Profit before taxation was down 11% to £2.11 million (2024: £2.36 million), and revenue of £10.74 million was flat on 2024 (2024: £10.79 million). Sales revenues were 52% of total revenues (2024: 51%).

Four new offices were opened in 2025 (2024: three), and seven franchises were resold to new operators.

Franchised office network revenue was up 6% at £68.7 million (2024: £64.7 million), and network sales revenue up 10% to £35.8 million (2024: £32.7 million).

Network lettings revenue was up 3% to £32.9 million (2024: £32.0 million).

Last month, Winkworth snapped up Peter Clarke, a well-known independent estate agency in the Midlands.

Tensions

Dominic Agace, CEO at Winkworth, says: “After a steady start to the year, early 2026 trading across our network has been resilient, with sales applicant registrations and agreed sales broadly in line with recent years.

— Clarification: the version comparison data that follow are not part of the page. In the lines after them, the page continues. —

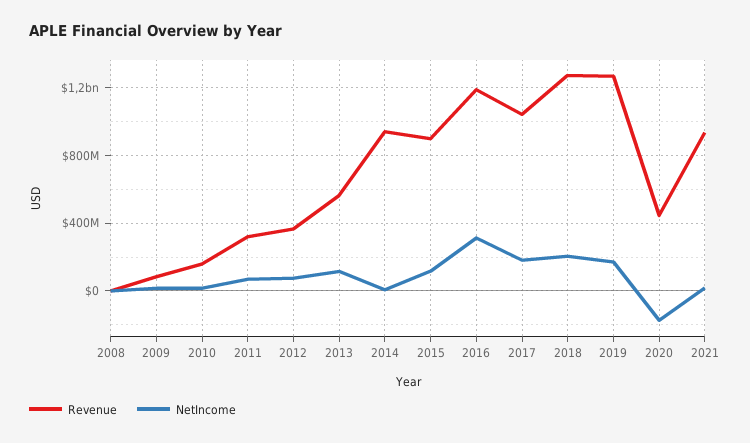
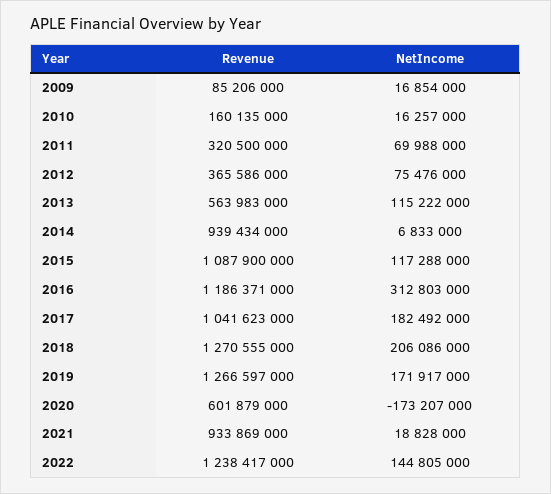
Revenue, 2008: 0 -> none
NetIncome, 2008: 0 -> none
Revenue, 2015: 900000000 -> 1087900000
Revenue, 2020: 450000000 -> 601879000
Revenue, 2022: none -> 1238417000
NetIncome, 2022: none -> 144805000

“Demand remains focused on good-quality homes in well-connected and established neighbourhoods. This offers some encouragement for a busier H2 after a disappointing H2 2025.

“Geopolitical tensions, however, including ongoing instability in the Middle East and its impact on energy prices and sentiment, are likely to remain sources of uncertainty where only time will tell the impact on the UK market,” he says.

“The BoE’s reductions in bank rate to 3.75% supported improved mortgage affordability earlier in the year, with fixed rates reaching their lowest levels since 2022.

The conflict in the Middle East has led to a sharp reversal.”

“The conflict in the Middle East has led to a sharp reversal, however, with major lenders raising fixed mortgage rates and withdrawing products as swap rates have risen on inflation concerns.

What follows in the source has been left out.